TheNuthatch · 07/10/2025 13:37

He's great now thanks. He never came back to live in the UK, but he needed some time to work out what he wanted to do.

He ended up volunteering for 6 months at a clinic in Africa, and met some Swiss medical students there. Next thing I knew, he was living with them and signed up to med school in Europe.
He's a doctor now, and thriving.

OP posts:
DancingFerret · 07/10/2025 13:40

My gap year involved volunteering in Lesotho; it left me with lifelong impatience with people who don't recognise the luxury that is potable water in your own home delivered at the turn of a tap.

Barbadossunset · 07/10/2025 13:45

The Foreign Office reportedly opposed the prosecution, believing that a courtroom discussion about China’s espionage would upset Communist Party officials in Beijing.

This Chinese spying story is weird.

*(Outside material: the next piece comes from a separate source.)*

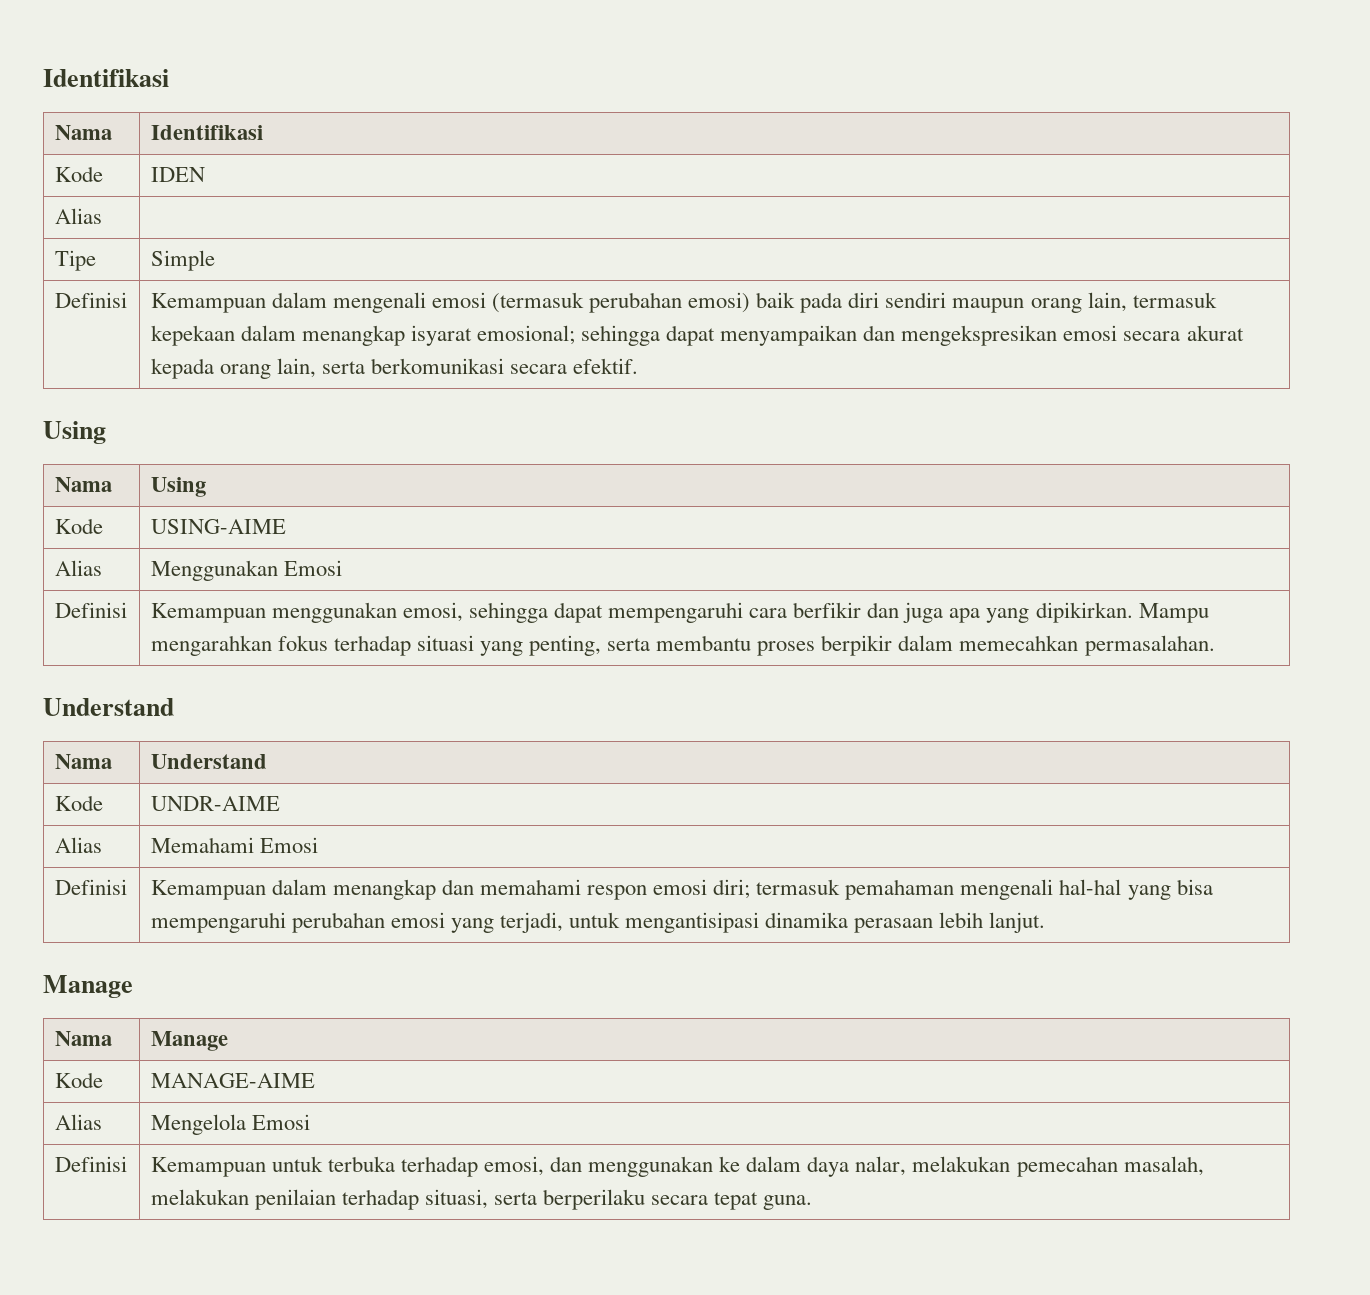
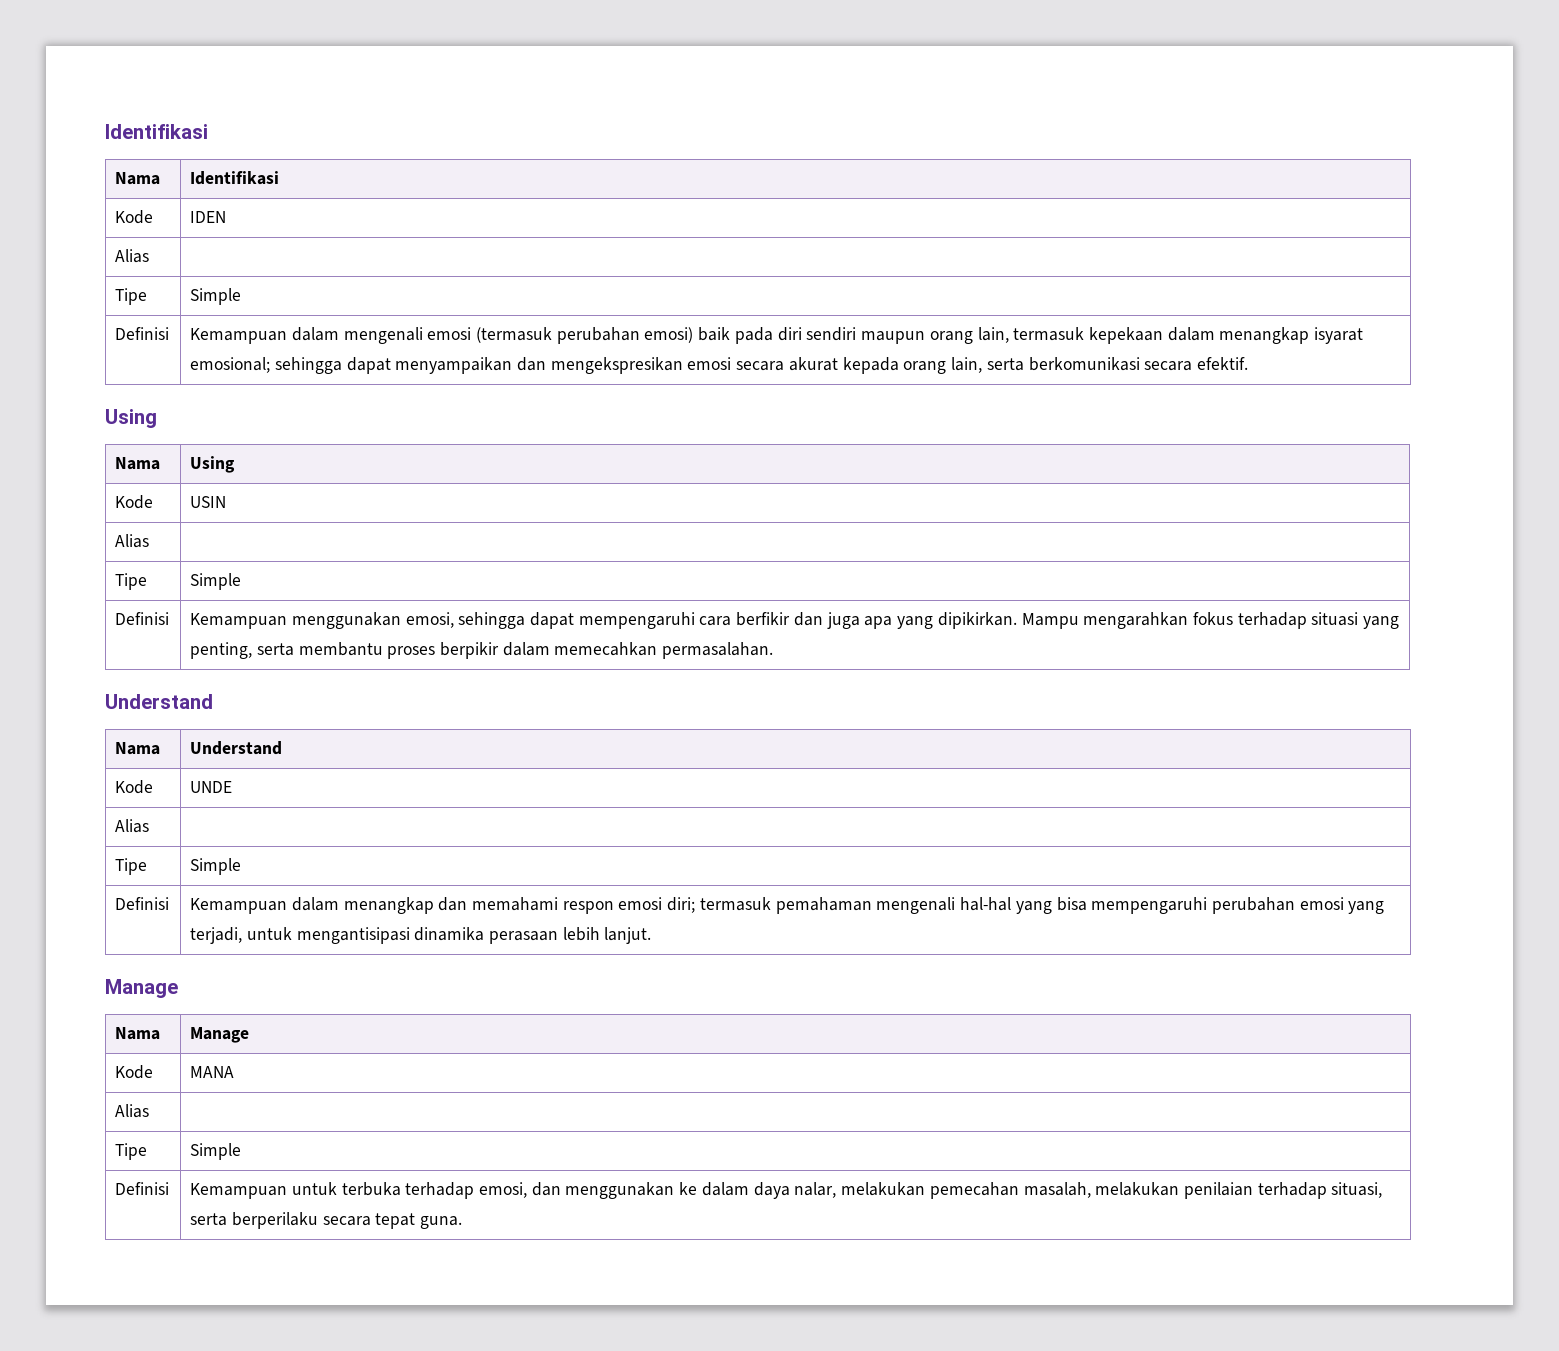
[150,519,286,534] [54,560,102,576] [150,560,342,581] USING-AIME // Alias | Menggunakan Emosi -> [190,496,227,508] [115,534,150,548] [115,573,148,590] [190,573,242,590] USIN // Alias | // Tipe | Simple
[150,796,280,811] [54,837,102,853] [150,837,318,853] UNDR-AIME // Alias | Memahami Emosi -> [190,781,233,793] [115,819,150,833] [115,858,148,875] [190,858,242,875] UNDE // Alias | // Tipe | Simple
[150,1073,315,1088] [54,1114,102,1130] [150,1114,310,1135] MANAGE-AIME // Alias | Mengelola Emosi -> [190,1066,235,1078] [115,1104,150,1118] [115,1143,148,1160] [190,1143,242,1160] MANA // Alias | // Tipe | Simple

Obviously the Labour Party and civil servants are hand in glove with the CCP.
Imagine the uproar if two Britons were caught spying for a fascist regime and the case was dropped.

EasternStandard · 07/10/2025 13:50

TheNuthatch · 07/10/2025 13:37

He's great now thanks. He never came back to live in the UK, but he needed some time to work out what he wanted to do.

He ended up volunteering for 6 months at a clinic in Africa, and met some Swiss medical students there. Next thing I knew, he was living with them and signed up to med school in Europe.
He's a doctor now, and thriving.

Fantastic

Barbadossunset · 07/10/2025 13:52

My ds spent part of his gap year in Columbia working in a hotel which he loved.
One of his duties was organising games in the swimming pool and he learnt some new ones, for example dropping towels in the pool then wringing them out into a plastic water bottle and first to fill it up was the winner.

TheNuthatch · 07/10/2025 14:02

DancingFerret · 07/10/2025 13:40

My gap year involved volunteering in Lesotho; it left me with lifelong impatience with people who don't recognise the luxury that is potable water in your own home delivered at the turn of a tap.

My ds would agree with you whole heartedly. He was at a clinic in the arse end of nowhere in Tanzania. As you say, clean running water and fridges were rare.
He still goes to work in similar settings.

OP posts:
TheNuthatch · 07/10/2025 14:04

Barbadossunset · 07/10/2025 13:45

The Foreign Office reportedly opposed the prosecution, believing that a courtroom discussion about China’s espionage would upset Communist Party officials in Beijing.

This Chinese spying story is weird. Obviously the Labour Party and civil servants are hand in glove with the CCP.
Imagine the uproar if two Britons were caught spying for a fascist regime and the case was dropped.

It is very weird this story. Something doesn't smell right at all.